(Before-and-after page screenshots)

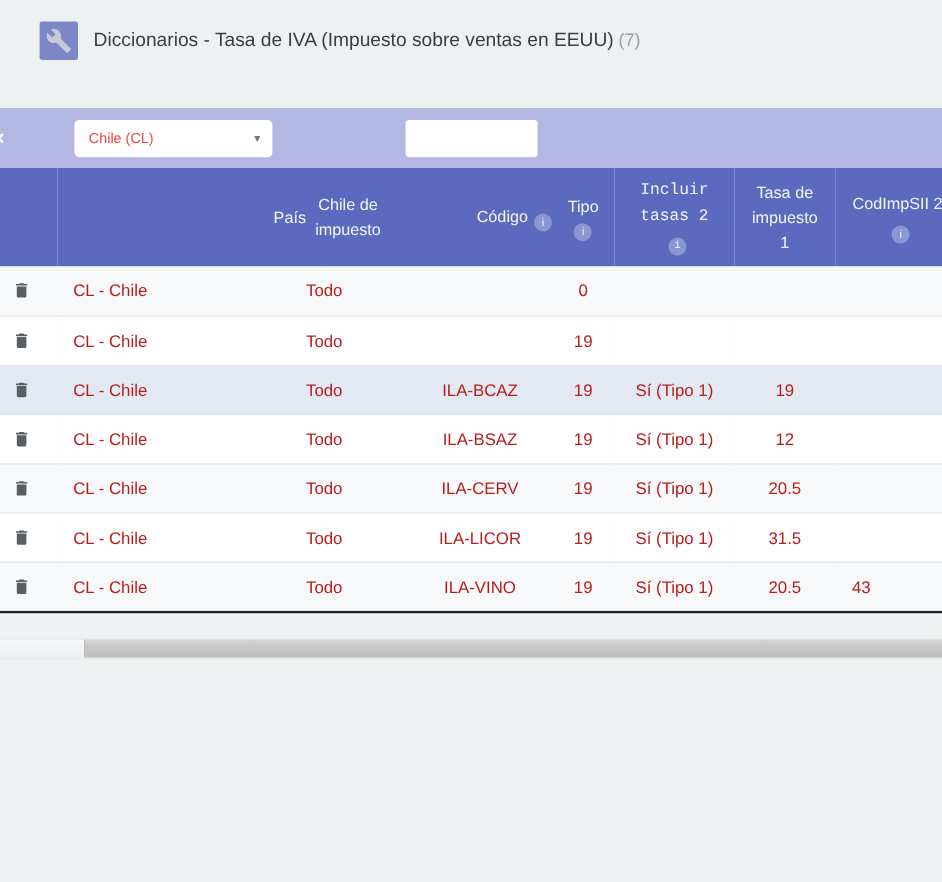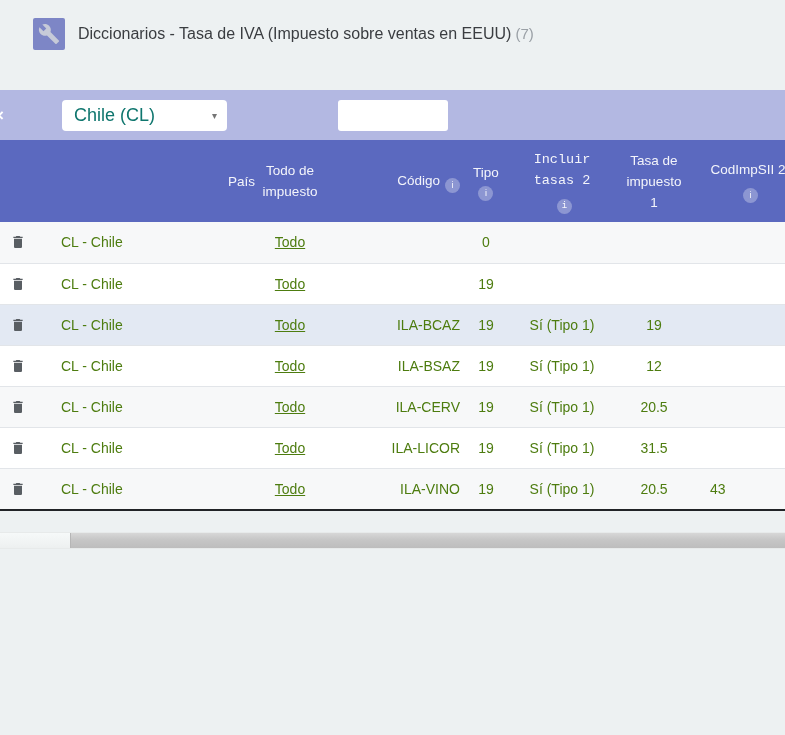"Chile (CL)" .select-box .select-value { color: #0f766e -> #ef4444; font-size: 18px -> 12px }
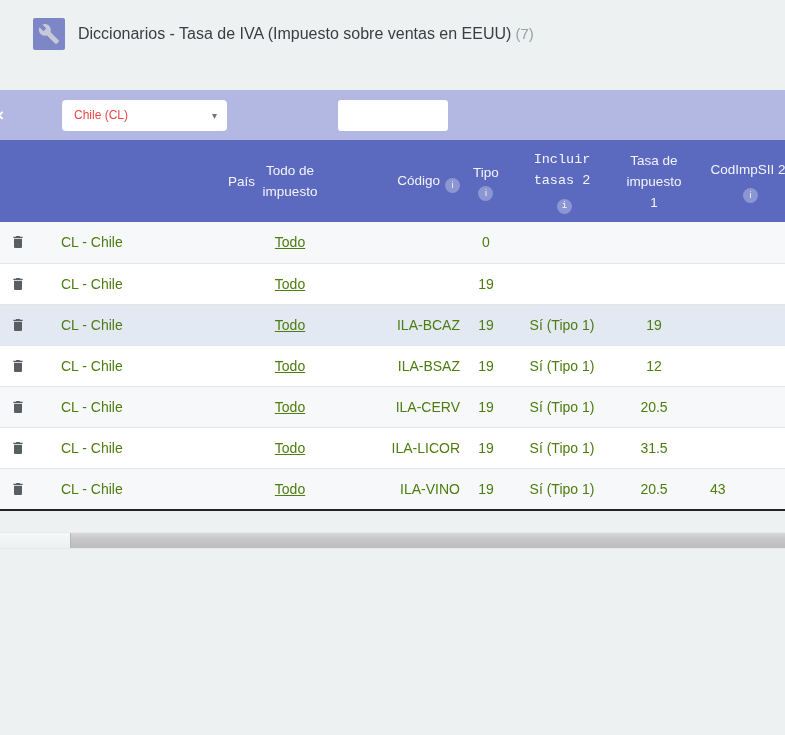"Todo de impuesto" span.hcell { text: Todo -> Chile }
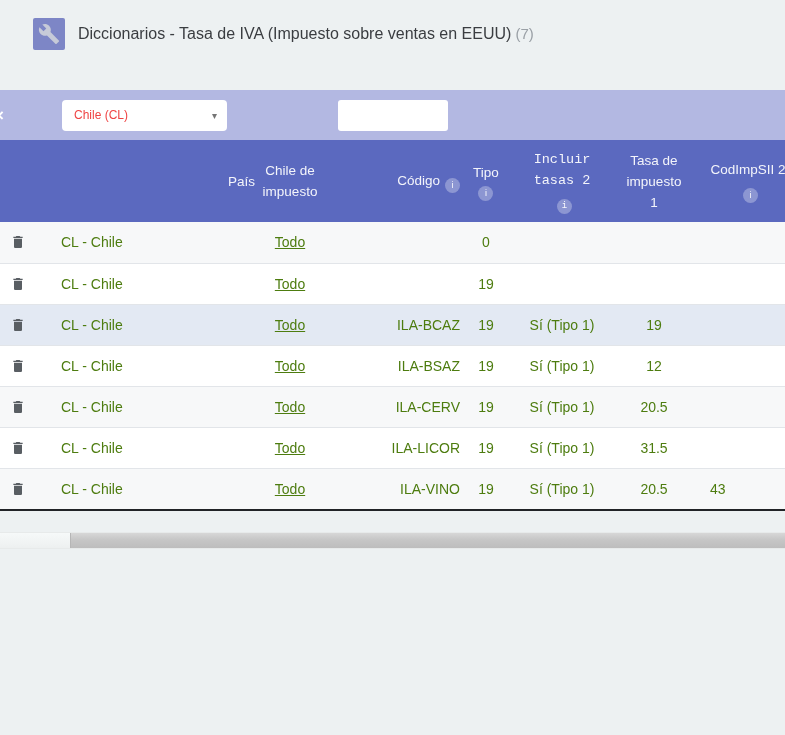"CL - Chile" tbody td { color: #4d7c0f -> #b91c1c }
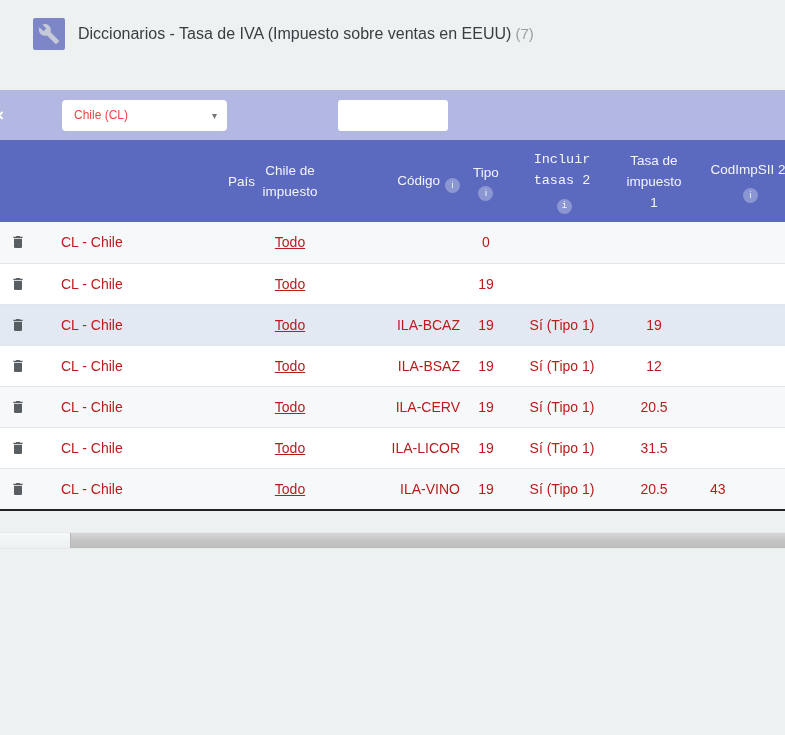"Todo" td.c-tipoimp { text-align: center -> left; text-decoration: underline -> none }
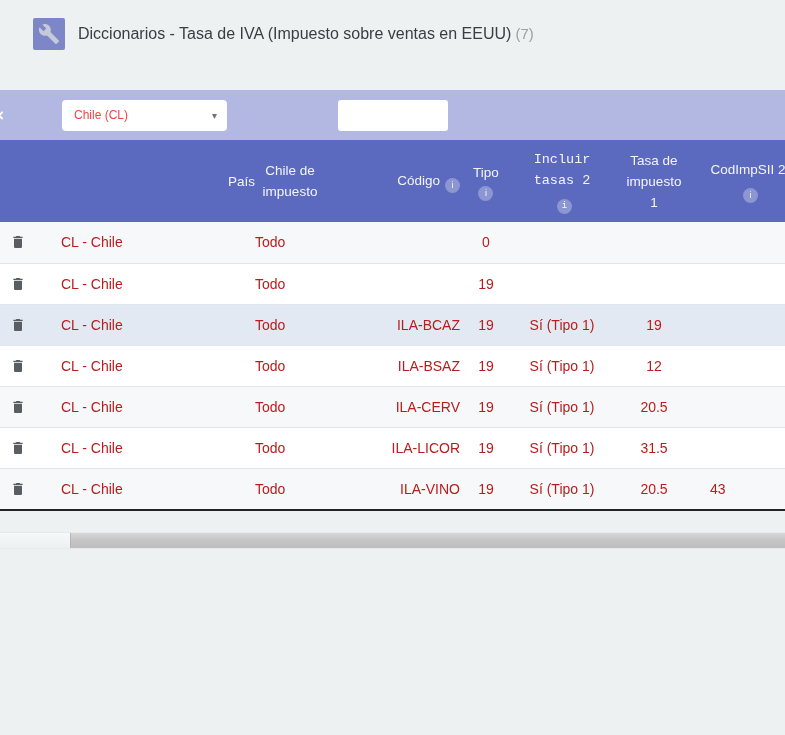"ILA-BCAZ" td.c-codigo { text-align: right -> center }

- **Your goal**:
Every line above should be reproduced exactly, please, with no pictures included.

- **Solution to the problem**:
"Chile (CL)" .select-box .select-value { color: #0f766e -> #ef4444; font-size: 18px -> 12px }
"Todo de impuesto" span.hcell { text: Todo -> Chile }
"CL - Chile" tbody td { color: #4d7c0f -> #b91c1c }
"Todo" td.c-tipoimp { text-align: center -> left; text-decoration: underline -> none }
"ILA-BCAZ" td.c-codigo { text-align: right -> center }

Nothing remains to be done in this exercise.